As you can see, it’s an odd mix of football “rankings” that are being broken “down,” a couple journalism-related pages (i.e., US News college “rankings report”) and credit card “rankings” from Consumer “Reports” magazine. Oh, and my article is right there in middle.

That’s one of the strangest Google search results I’ve seen in a while — a total mishmash of mostly unrelated pages that use my query keywords in very different ways.

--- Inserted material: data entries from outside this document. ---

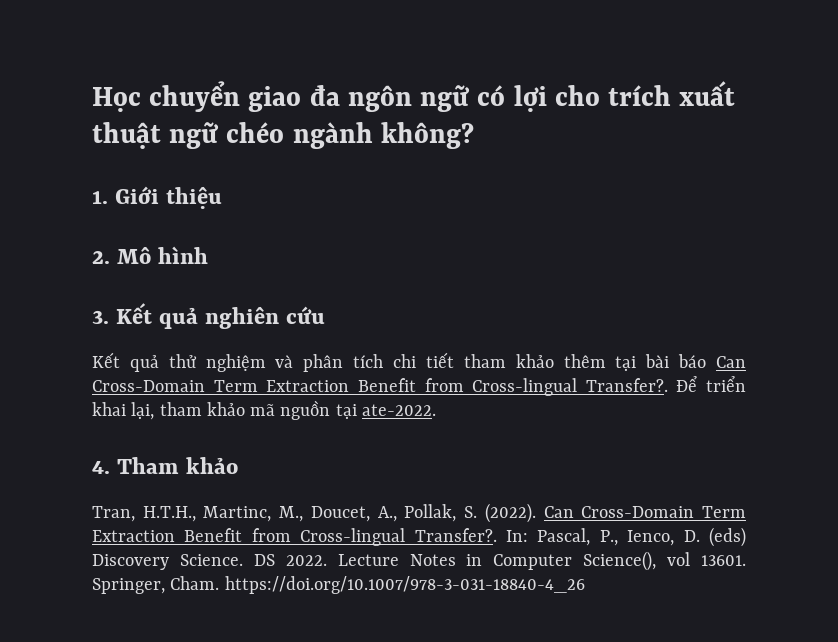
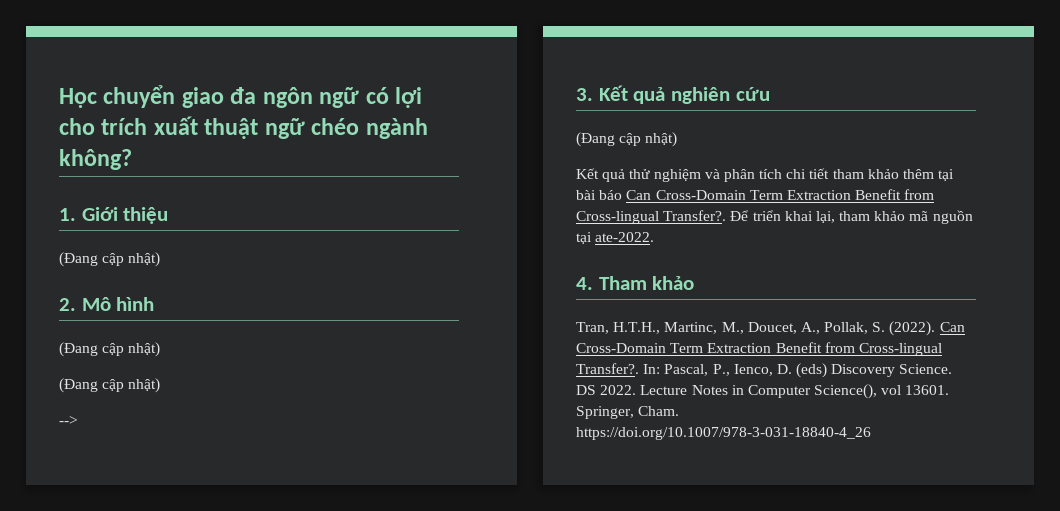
(223, 197) none -> [59,252,161,267] // (Đang cập nhật)
(209, 255) none -> [59,342,161,357] [59,378,161,393] [59,416,78,425] // (Đang cập nhật) // (Đang cập nhật) // -->
(326, 315) none -> [576,132,678,147] // (Đang cập nhật)

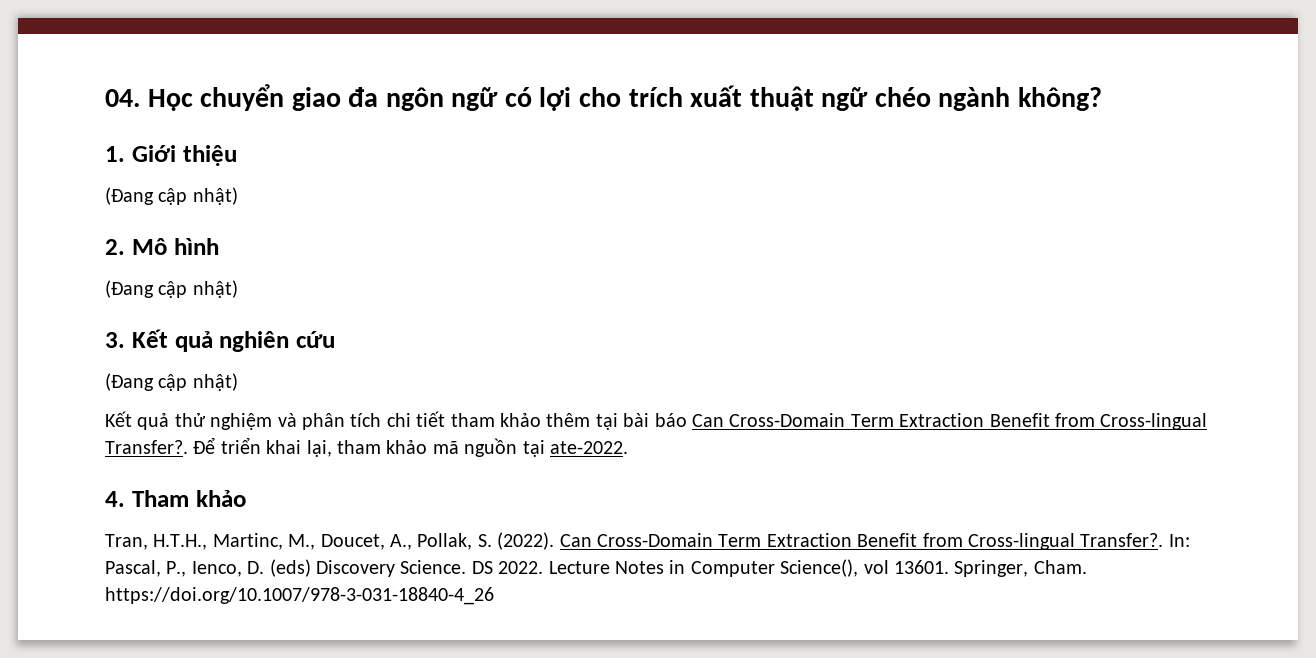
(59, 98) none -> [105,89,140,107] 04.
[59,378,161,393] [59,416,78,425] // (Đang cập nhật) // --> -> (238, 289) none

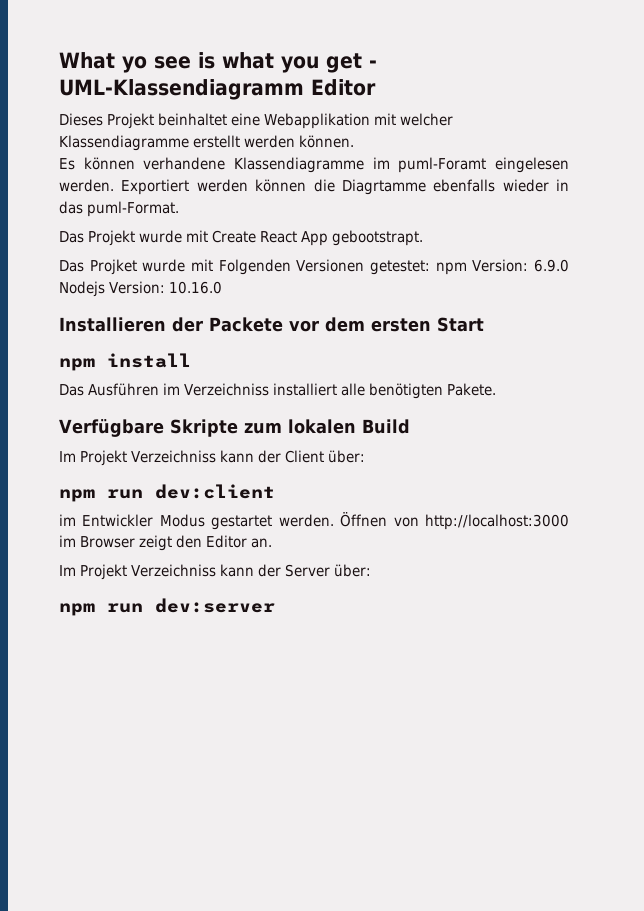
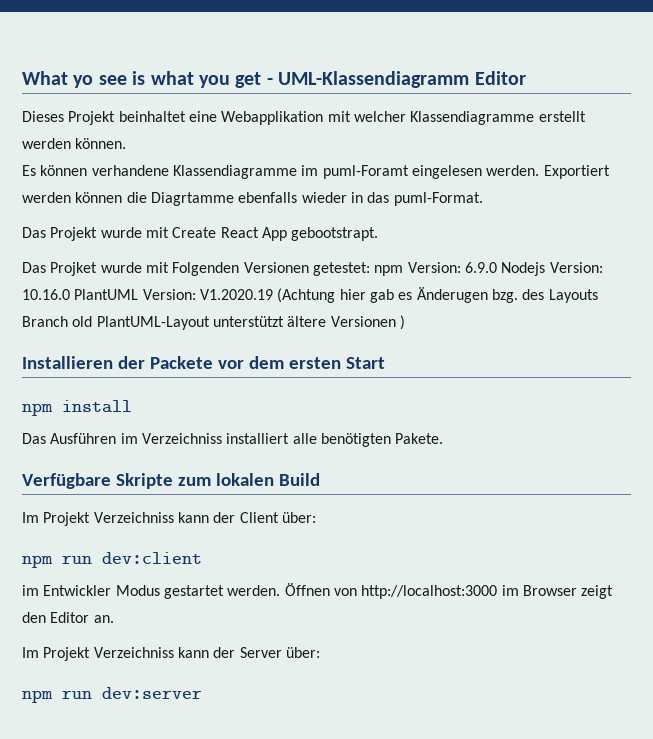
(222, 287) none -> [74,287,598,303] [22,315,405,330] PlantUML Version: V1.2020.19 (Achtung hier gab es Änderugen bzg. des Layouts Branch old PlantUML-Layout unterstützt ältere Versionen )

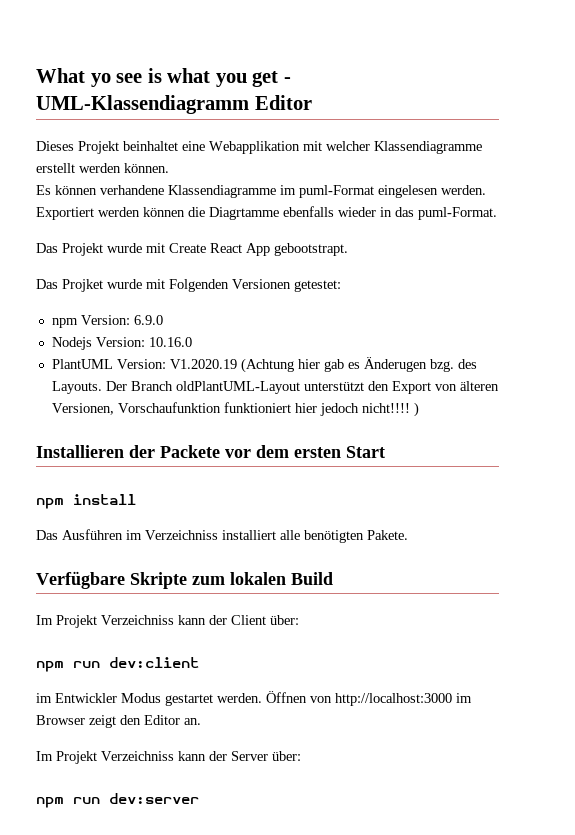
[322,165,409,179] puml-Foramt -> [299,185,374,198] puml-Format
(370, 269) none -> (341, 286) //
(497, 267) none -> (163, 320) //
(70, 294) none -> (192, 342) //
[548,289,598,303] [22,316,396,330] Layouts Branch old PlantUML-Layout unterstützt ältere Versionen -> [51,381,499,394] [51,402,410,416] Layouts. Der Branch oldPlantUML-Layout unterstützt den Export von älteren Versionen, Vorschaufunktion funktioniert hier jedoch nicht!!!!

Take a look at where my four words show up in the top result (a Google News match):

hummingbird-1

Here’s the credit card page from Consumer Reports:

hummingbird-2

And this one might be the strangest match of all:

hummingbird-3

I’ll be the first to admit that I don’t spend as much time analyzing Google SERPs now as I did when I was more active in doing hands-on SEO consulting, so I have to ask:

Are these search results weird to anyone but me?

Comments (7)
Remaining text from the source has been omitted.